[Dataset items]
:::

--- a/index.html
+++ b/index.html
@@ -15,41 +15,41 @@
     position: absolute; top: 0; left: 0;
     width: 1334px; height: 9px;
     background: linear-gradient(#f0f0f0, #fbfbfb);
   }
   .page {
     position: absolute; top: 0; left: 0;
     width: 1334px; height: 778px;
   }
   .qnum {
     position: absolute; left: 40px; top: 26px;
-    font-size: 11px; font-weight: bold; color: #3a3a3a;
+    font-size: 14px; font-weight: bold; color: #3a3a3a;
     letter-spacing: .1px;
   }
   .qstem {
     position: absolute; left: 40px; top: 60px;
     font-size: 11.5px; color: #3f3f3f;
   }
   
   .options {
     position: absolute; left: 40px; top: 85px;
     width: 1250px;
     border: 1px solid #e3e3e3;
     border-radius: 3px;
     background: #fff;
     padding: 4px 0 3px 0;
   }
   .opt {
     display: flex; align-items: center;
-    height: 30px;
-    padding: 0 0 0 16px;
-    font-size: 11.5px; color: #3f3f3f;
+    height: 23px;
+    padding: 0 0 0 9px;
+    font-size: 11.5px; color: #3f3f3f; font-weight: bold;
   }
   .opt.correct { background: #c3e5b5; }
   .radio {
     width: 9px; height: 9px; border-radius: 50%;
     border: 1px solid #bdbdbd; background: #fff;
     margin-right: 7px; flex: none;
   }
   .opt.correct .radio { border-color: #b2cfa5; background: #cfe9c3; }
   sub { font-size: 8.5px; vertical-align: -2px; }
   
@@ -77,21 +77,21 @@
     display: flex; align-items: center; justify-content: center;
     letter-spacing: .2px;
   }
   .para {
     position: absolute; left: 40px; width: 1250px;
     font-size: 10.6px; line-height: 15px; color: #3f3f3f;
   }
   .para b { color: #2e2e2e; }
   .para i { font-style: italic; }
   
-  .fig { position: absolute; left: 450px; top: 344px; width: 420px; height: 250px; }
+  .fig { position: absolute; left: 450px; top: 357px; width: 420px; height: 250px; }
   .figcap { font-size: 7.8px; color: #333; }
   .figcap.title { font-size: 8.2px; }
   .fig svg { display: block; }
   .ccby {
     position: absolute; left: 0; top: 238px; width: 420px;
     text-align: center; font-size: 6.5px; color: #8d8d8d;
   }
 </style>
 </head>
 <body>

:::

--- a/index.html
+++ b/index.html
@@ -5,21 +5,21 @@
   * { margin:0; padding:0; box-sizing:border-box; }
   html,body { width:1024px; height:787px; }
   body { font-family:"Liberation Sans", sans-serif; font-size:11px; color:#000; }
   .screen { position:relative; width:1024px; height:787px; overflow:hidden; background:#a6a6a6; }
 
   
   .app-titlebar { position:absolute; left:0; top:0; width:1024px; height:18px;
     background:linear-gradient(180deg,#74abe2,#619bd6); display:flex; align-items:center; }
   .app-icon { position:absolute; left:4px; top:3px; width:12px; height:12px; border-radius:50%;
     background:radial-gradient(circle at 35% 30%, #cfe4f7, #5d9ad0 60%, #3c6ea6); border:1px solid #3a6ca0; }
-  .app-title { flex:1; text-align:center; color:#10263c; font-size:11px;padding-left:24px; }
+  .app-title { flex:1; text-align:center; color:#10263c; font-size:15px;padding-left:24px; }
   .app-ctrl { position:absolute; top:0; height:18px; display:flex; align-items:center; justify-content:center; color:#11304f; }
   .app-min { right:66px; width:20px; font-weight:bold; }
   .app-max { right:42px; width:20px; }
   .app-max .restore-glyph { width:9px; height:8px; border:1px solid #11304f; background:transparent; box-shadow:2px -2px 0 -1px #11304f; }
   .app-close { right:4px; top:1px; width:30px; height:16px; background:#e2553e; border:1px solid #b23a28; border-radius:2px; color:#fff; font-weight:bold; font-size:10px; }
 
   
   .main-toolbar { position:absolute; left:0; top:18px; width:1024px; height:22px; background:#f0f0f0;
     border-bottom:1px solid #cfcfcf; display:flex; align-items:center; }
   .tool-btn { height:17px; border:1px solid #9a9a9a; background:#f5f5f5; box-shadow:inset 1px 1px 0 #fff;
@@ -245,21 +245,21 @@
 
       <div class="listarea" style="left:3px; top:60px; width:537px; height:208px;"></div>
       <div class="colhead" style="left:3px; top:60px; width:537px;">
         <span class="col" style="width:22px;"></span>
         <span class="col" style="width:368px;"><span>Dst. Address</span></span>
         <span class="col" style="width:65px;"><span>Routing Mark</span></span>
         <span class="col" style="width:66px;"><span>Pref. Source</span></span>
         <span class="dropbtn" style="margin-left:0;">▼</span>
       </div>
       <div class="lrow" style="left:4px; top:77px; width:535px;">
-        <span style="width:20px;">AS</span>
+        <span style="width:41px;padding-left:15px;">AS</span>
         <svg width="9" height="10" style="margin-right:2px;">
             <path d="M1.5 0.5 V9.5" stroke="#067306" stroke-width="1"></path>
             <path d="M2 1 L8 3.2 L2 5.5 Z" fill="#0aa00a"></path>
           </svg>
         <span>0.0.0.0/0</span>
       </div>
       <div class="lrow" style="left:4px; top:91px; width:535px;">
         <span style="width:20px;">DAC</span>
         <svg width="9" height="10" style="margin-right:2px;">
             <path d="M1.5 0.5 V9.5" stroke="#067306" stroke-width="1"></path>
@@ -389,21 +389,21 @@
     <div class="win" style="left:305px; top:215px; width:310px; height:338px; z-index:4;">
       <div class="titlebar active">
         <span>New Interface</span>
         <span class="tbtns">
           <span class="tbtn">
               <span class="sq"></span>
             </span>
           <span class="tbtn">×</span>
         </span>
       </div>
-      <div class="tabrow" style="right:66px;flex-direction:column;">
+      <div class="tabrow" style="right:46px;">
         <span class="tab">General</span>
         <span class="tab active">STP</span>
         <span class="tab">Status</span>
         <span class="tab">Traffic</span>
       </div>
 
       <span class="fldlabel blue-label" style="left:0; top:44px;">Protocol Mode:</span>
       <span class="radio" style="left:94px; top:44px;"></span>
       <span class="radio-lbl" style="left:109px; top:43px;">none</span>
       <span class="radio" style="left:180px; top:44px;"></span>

:::

Above are the records. Copy every line in them holding "body".

 <body>
   html,body { width:1024px; height:787px; }
   body { font-family:"Liberation Sans", sans-serif; font-size:11px; color:#000; }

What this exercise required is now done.